* WHAT IS EXPECTED
Scan the records for the line containing "-184,7 +184,7 @@". From there through the last line, write out each line exactly.

*** Begin section ***

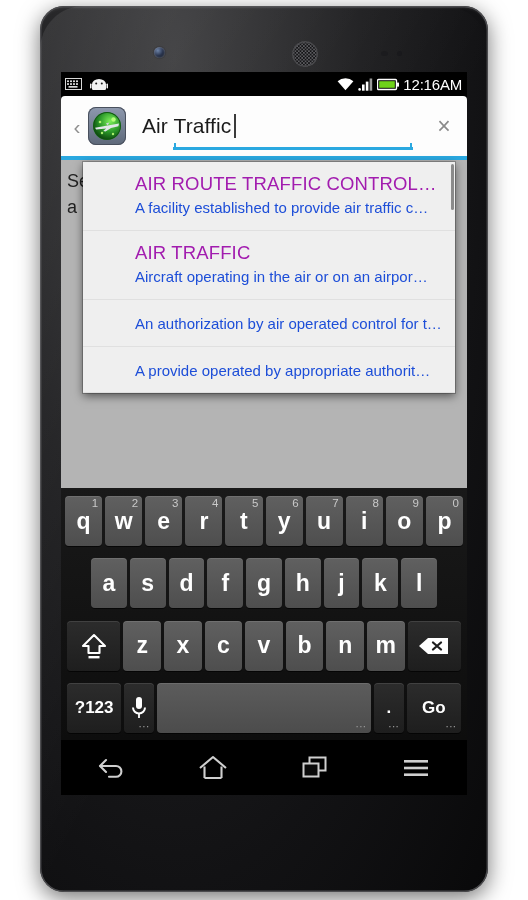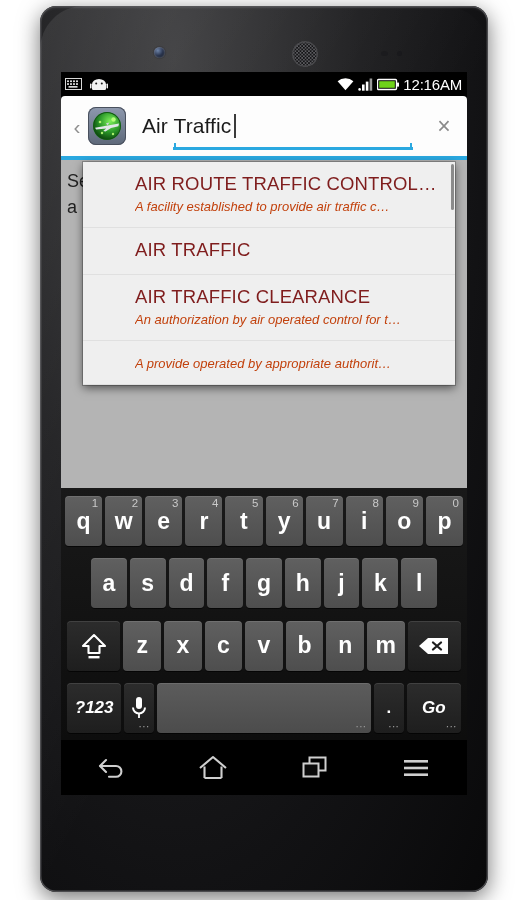--- a/index.html
+++ b/index.html
@@ -13,7 +13,7 @@
   #device{
     position:absolute; left:40px; top:6px;
     width:448px; height:886px;
-    border-radius:16px;
+    border-radius:24px;
     background:
       radial-gradient(ellipse at 30% 6%, #3a3a3c 0%, #1d1d1f 42%, #121214 70%, #09090a 100%);
     box-shadow:

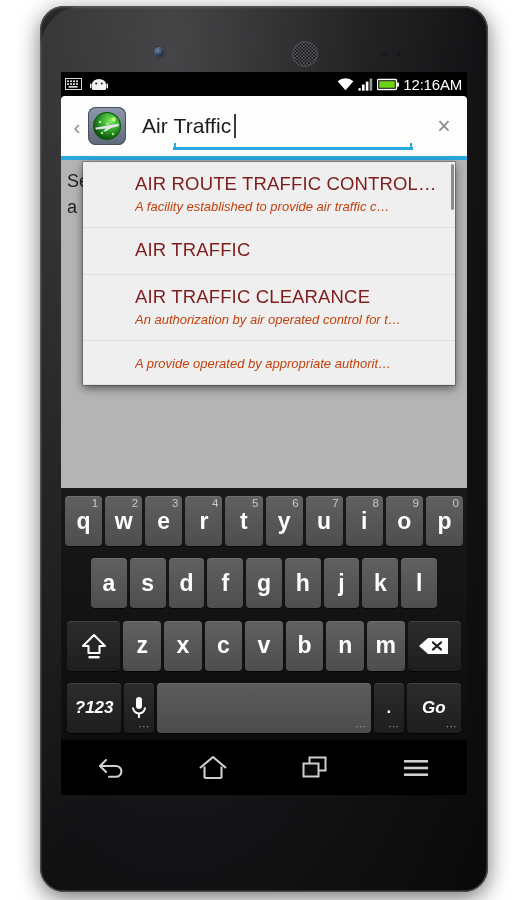--- a/index.html
+++ b/index.html
@@ -145,7 +145,7 @@
   }
   .sugg-item:last-child{border-bottom:none;}
   .sugg-title{
-    font-size:18.5px; color:#7f1d1d; letter-spacing:.15px;
+    font-size:18.5px; color:#a21caf; letter-spacing:.15px;
     white-space:nowrap; overflow:hidden; line-height:1.2;
   }
   .sugg-desc{

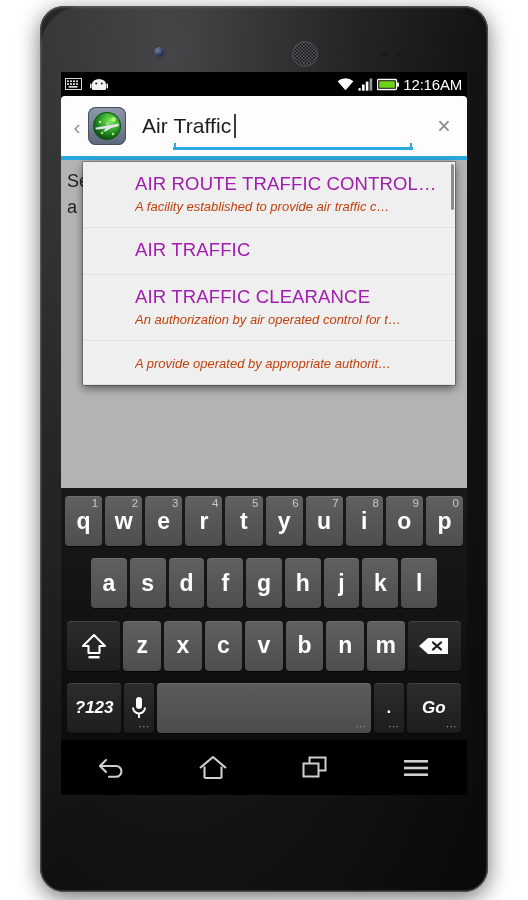--- a/index.html
+++ b/index.html
@@ -149,8 +149,8 @@
     white-space:nowrap; overflow:hidden; line-height:1.2;
   }
   .sugg-desc{
-    font-size:13px; color:#c2410c; margin-top:4px;
-    white-space:nowrap; overflow:hidden; line-height:1.25;font-style:italic;
+    font-size:15px; color:#1d4ed8; margin-top:4px;
+    white-space:nowrap; overflow:hidden; line-height:1.25;
   }
   #sugg-scrollbar{
     position:absolute; right:1px; top:2px; width:3px; height:46px;

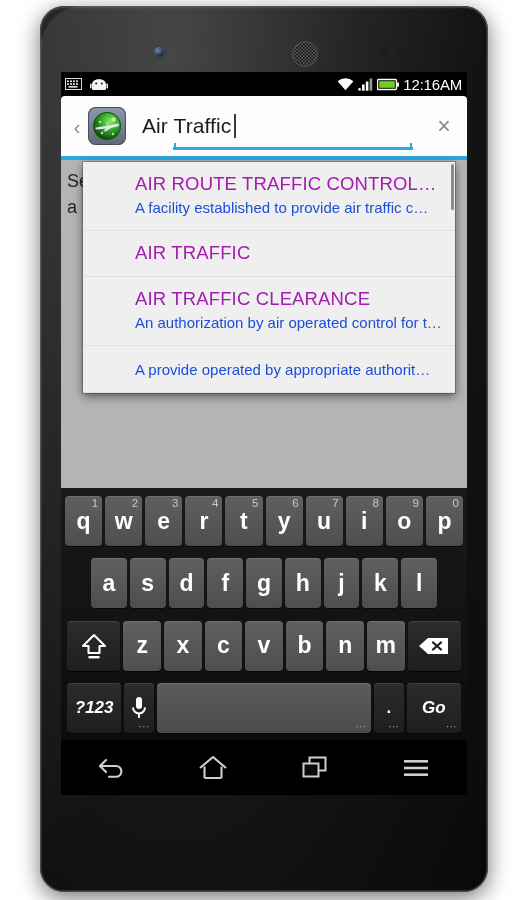--- a/index.html
+++ b/index.html
@@ -300,6 +300,7 @@
         </div>
         <div class="sugg-item">
           <div class="sugg-title">AIR TRAFFIC</div>
+          <div class="sugg-desc">Aircraft operating in the air or on an airpor…</div>
         </div>
         <div class="sugg-item">
           <div class="sugg-title">AIR TRAFFIC CLEARANCE</div>

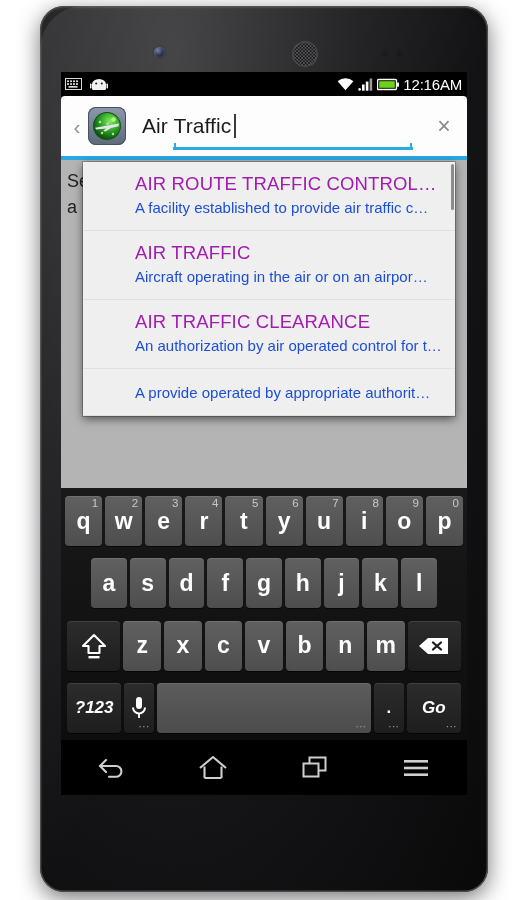--- a/index.html
+++ b/index.html
@@ -303,7 +303,6 @@
           <div class="sugg-desc">Aircraft operating in the air or on an airpor…</div>
         </div>
         <div class="sugg-item">
-          <div class="sugg-title">AIR TRAFFIC CLEARANCE</div>
           <div class="sugg-desc">An authorization by air operated control for t…</div>
         </div>
         <div class="sugg-item">

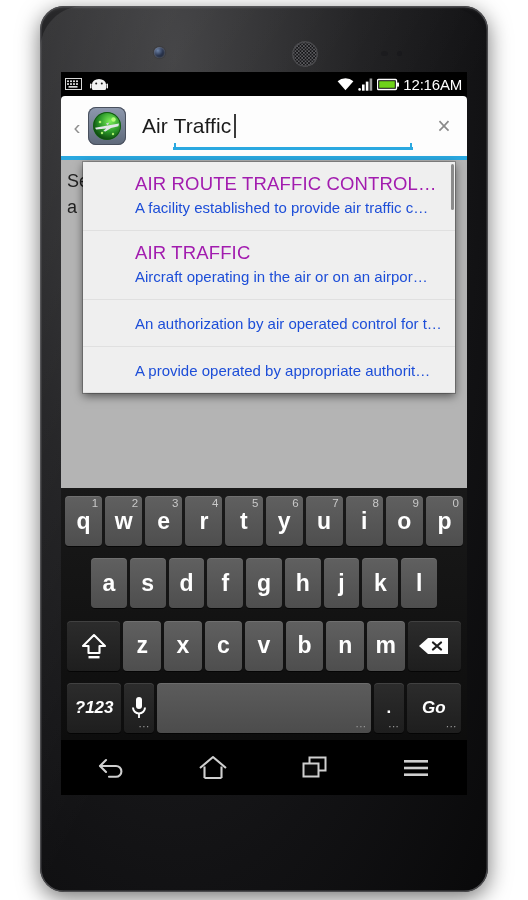--- a/index.html
+++ b/index.html
@@ -184,7 +184,7 @@
   }
   .key.space{flex:5.6 1 0; background:linear-gradient(#5c5c5c,#4c4c4c);}
   .key.narrow{flex:.78 1 0;}
-  .key.wide{flex:1.42 1 0;font-style:italic;}
+  .key.wide{flex:1.42 1 0;}
   .key .dots{
     position:absolute; right:4px; bottom:2px; font-size:8px; color:#9a9a9a;
     letter-spacing:1px; line-height:1;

*** End section ***

* ANSWER BOX
@@ -184,7 +184,7 @@
   }
   .key.space{flex:5.6 1 0; background:linear-gradient(#5c5c5c,#4c4c4c);}
   .key.narrow{flex:.78 1 0;}
-  .key.wide{flex:1.42 1 0;font-style:italic;}
+  .key.wide{flex:1.42 1 0;}
   .key .dots{
     position:absolute; right:4px; bottom:2px; font-size:8px; color:#9a9a9a;
     letter-spacing:1px; line-height:1;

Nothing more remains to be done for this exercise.